*** Block opens ***

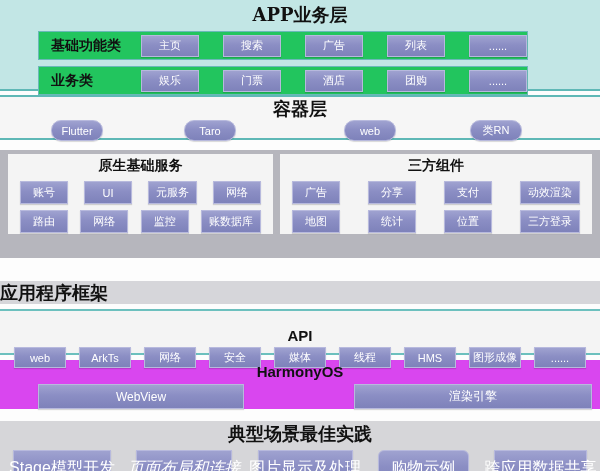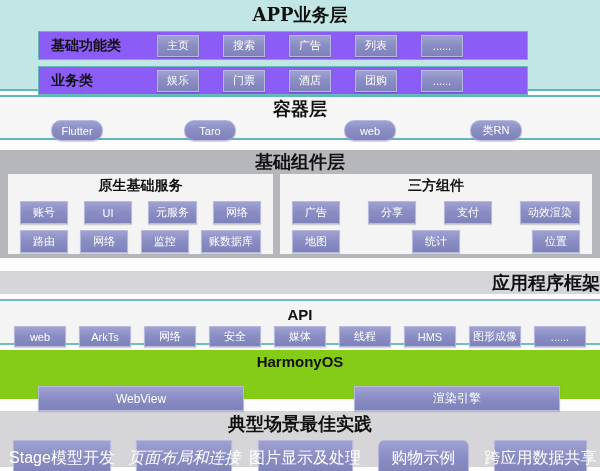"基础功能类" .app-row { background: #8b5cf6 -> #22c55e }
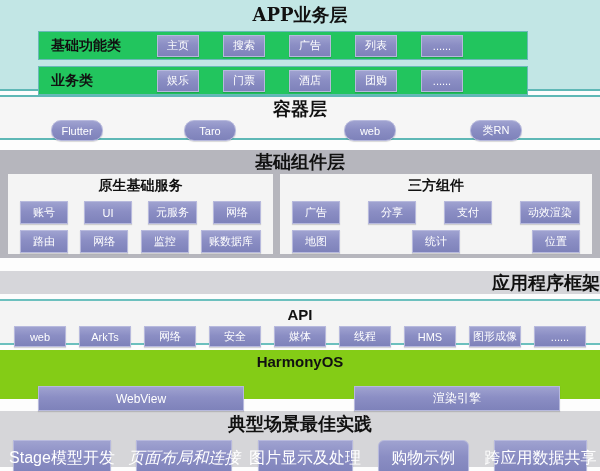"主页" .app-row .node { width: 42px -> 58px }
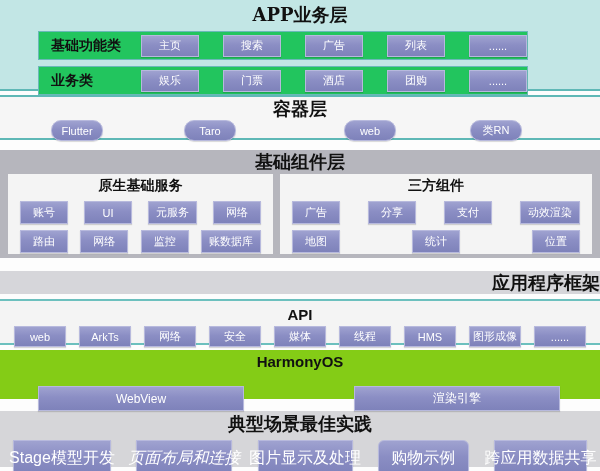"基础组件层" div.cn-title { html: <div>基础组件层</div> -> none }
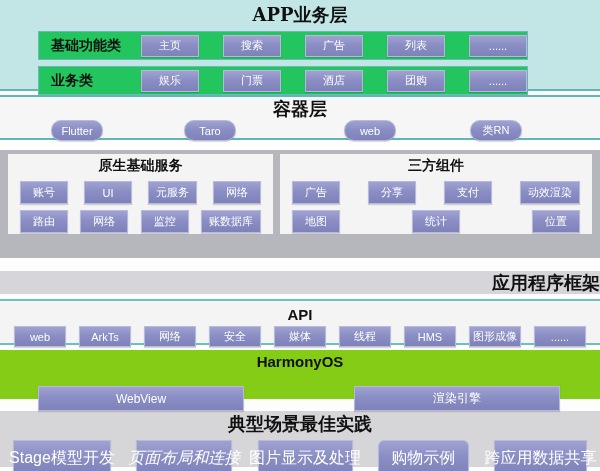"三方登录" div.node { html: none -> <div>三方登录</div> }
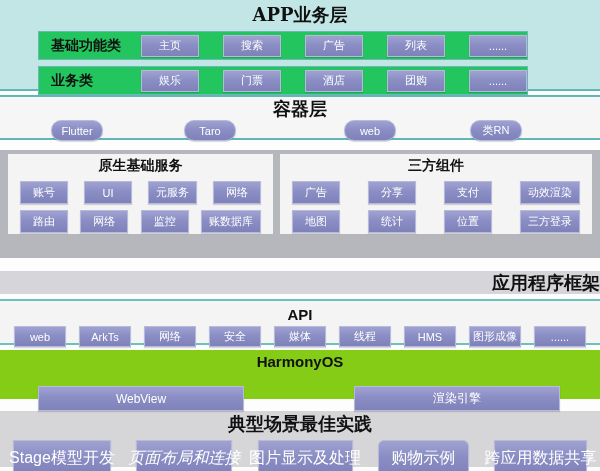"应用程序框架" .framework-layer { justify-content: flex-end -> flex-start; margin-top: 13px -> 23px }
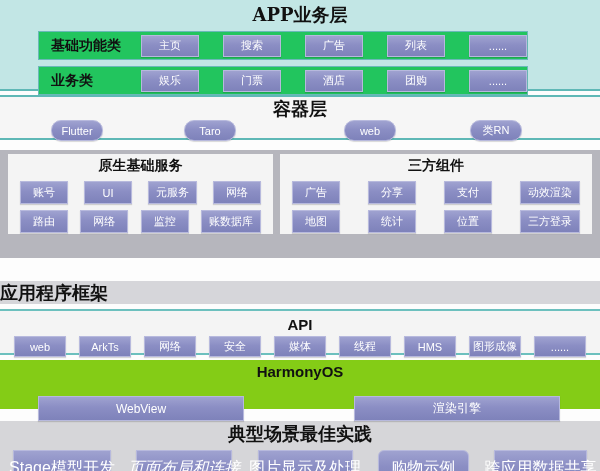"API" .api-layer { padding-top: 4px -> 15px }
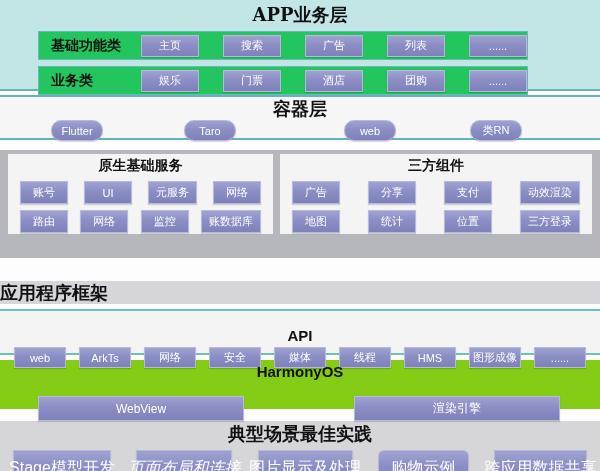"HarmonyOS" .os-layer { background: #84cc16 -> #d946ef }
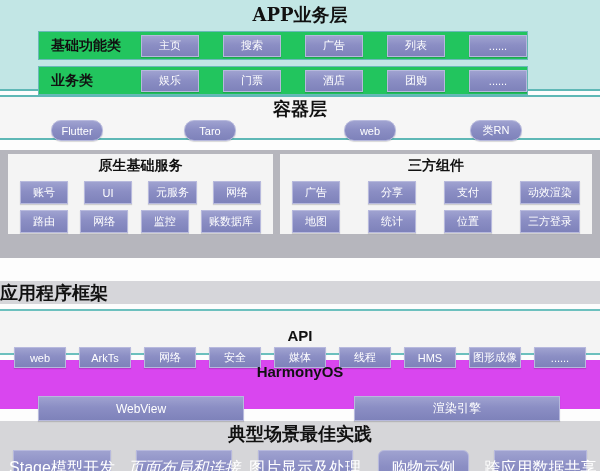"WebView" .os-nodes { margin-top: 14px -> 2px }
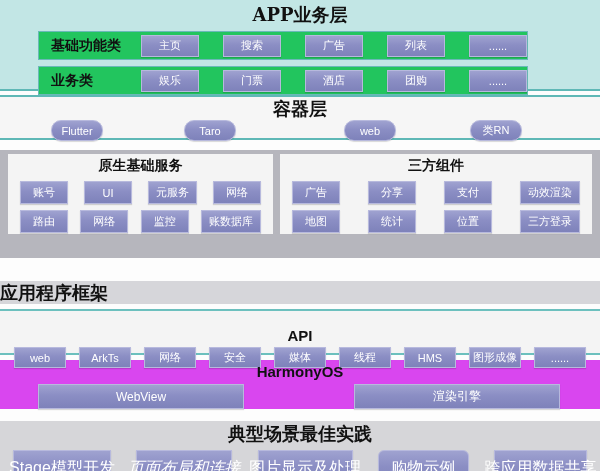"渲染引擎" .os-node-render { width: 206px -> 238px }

*** Block closes ***

*TASK PROMPT*. Please write out exactly, and only, the lines from the beginning of the entries through the line containing "justify-content: flex-end ->", including both and skipping all pictures.

*SOLUTION FOR THIS TASK*.
"基础功能类" .app-row { background: #8b5cf6 -> #22c55e }
"主页" .app-row .node { width: 42px -> 58px }
"基础组件层" div.cn-title { html: <div>基础组件层</div> -> none }
"三方登录" div.node { html: none -> <div>三方登录</div> }
"应用程序框架" .framework-layer { justify-content: flex-end -> flex-start; margin-top: 13px -> 23px }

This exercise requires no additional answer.